The Collapse of Results and Performance

'Big Carrot Small Carrot’ (Unknown Source)

It’s hard to believe that we are coming up to our 4-year anniversary since starting In Your Corner. What started with two of us, is now seven (soon to be eight – stay tuned), and we have been fortunate to work with some amazing clients who really stand to make a big impact on the world. We have had the opportunity to see, in action, a wide range of individuals, organisations and industries and through this you get to see common challenges, patterns and opportunities that exist.

One of the common observations we see is that there is a lack of distinction on key areas of organisational language and without these distinctions, things become collapsed, confused and ultimately impact the organisation’s performance. Examples of things that are often collapsed include leadership and management, context and content and transformation vs improvement. But one of the most regular collapses we observe is the lack of distinction between results and performance.

In the world of business, sport, and life in general, we often confuse results with performance and largely use or interchange the words as if they are the same thing.  At IYC, we believe they are not the same and when we fail to distinguish the two, we risk misunderstanding success, focusing on things that are out of our control, and falling short on commitments to others and ourselves.

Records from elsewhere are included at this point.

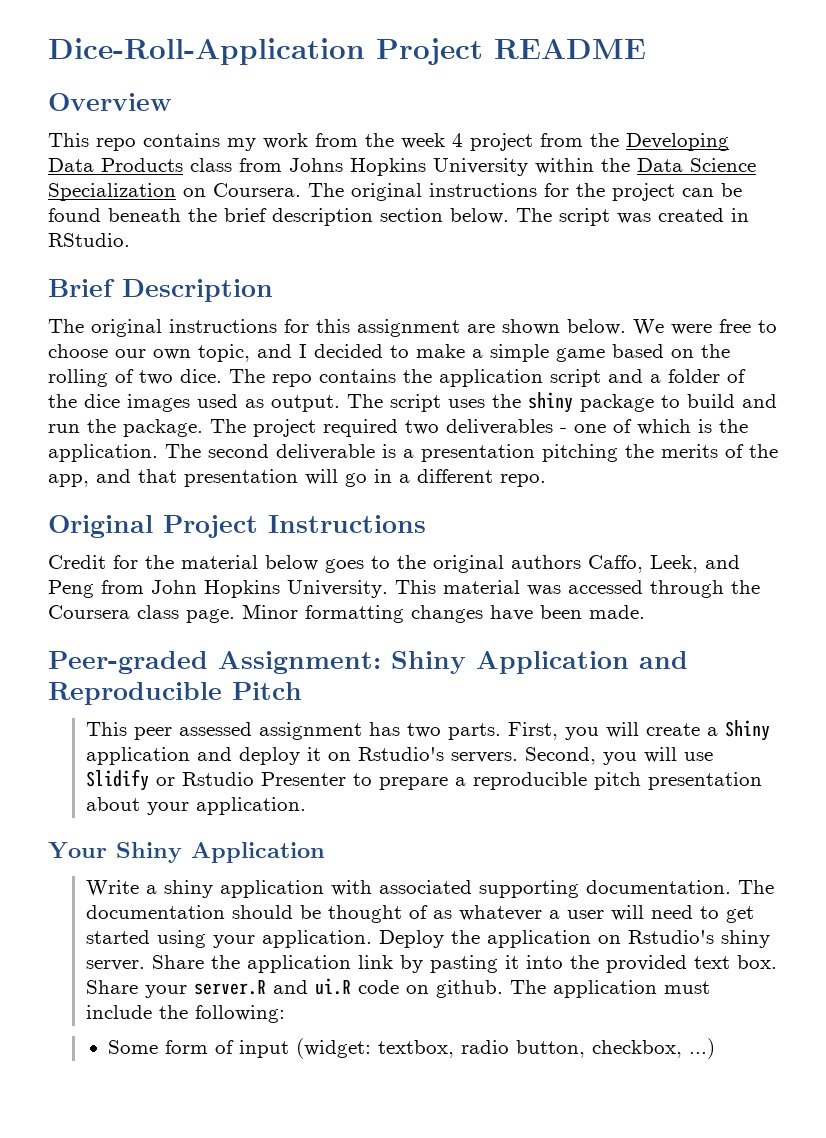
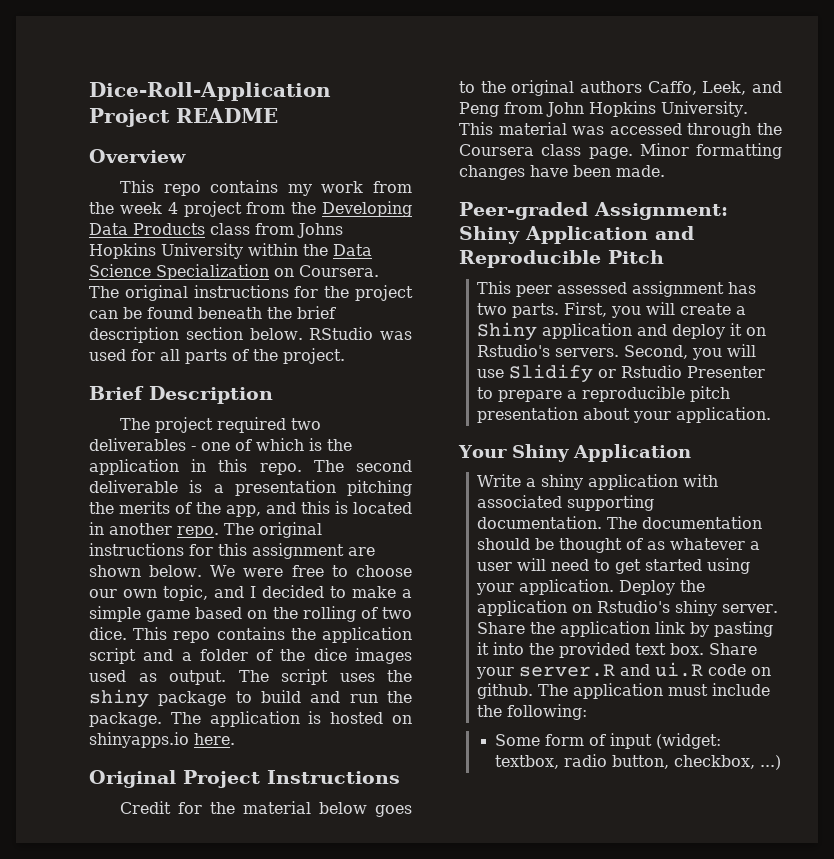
- The script was created in RStudio.
+ RStudio was used for all parts of the project.
  Brief Description
- The original instructions for this assignment are shown below.
+ The project required two deliverables - one of which is the application in this repo. The second deliverable is a presentation pitching the merits of the app, and this is located in another repo. The original instructions for this assignment are shown below.
- The repo contains the application script and a folder of the dice images used as output.
+ This repo contains the application script and a folder of the dice images used as output.
- The project required two deliverables - one of which is the application. The second deliverable is a presentation pitching the merits of the app, and that presentation will go in a different repo.
+ The application is hosted on shinyapps.io here.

This confusion can lead to what we call the ‘Collapse of Results and Performance’ and we observe this when the scoreboard says one thing, but underneath that, there is no clarity on what is causing the results.

Results vs Performance: What’s the Difference?

Results are short-term outputs: revenue, profit, wins, deals closed, or targets hit, whereas performance is how well we execute the processes, practices and behaviours that drive those results. The key distinction between the two: Results are what happened. Performance is how it happened.

It’s possible to generate great results from poor performance, usually due to luck, timing, or external factors, just as it’s possible to perform strongly and still get poor results, perhaps due to uncontrollable events or short-term volatility.

This is often easiest to observe on the sports field because the distinction between results vs performance split is brutally clear. Picture a football team that wins a match 1-0 thanks to a fluke goal and a last-minute penalty save. They were outplayed for 90 minutes, barely maintained possession, and failed to create meaningful chances. The scoreboard says “win,” but the performance was insufficient. The reason this distinction is clearer in sports is that over a season, poor performance catches up. One lucky win doesn’t mean the team is championship material and unless performance improves, the results will likely dry up.

This same scenario is happening in business all the time, its just so much harder to see. Imagine an asset infrastructure company exceeds its annual revenue targets. The results are impressive. But dig below the results and you may find that same company achieved those results due to reducing their long-term investment spending, doesn’t have a plan for their aging infrastructure, they are ignoring their growing capability gap, and projects are well behind schedule. The result may have been great, but there’s no sustainable practices underneath the success and at some point, this is going to have a big impact on results.

Considering it the other way, envision the organisation who has established a clear and aligned aspiration for the future, a detailed strategy and engaged workforce. The organisation has created consistent and effective performance practices that are geared towards the future, there is high integrity to doing what they say they will do, and the teams are constantly learning and adapting. But this organisation has had to go through significant change to align itself to the future and they are in their infancy of the transformation. Their performance is incredibly strong, but it is not yet showing in results.

When we conflate results with performance, the massive watch out is that we reward luck and punish effort. This leads to short-term thinking, poor habits, and a toxic culture where only the scoreboard matters. When this occurs, organisations become reactive to any movements in results and ultimately are left managing the circumstances as they arise rather than proactively planning and improving the performance of the organisation in service of achieving long term aspirations and results.

We are lucky to observe great leaders and what we see them doing is looking beyond the numbers. What is common in these leaders is the questions they are challenging their teams with, like; Are we building strong practices? Are we learning, adapting, and executing with integrity? They put their focus here even when the scoreboard disagrees.

At IYC, we deeply believe that focus on performance practices drives sustainable results. It sounds easy but it’s bloody hard. The place to start is getting distinct between the two and asking yourselves the question – what are the performance practices we need to make the biggest long-term impact on our results?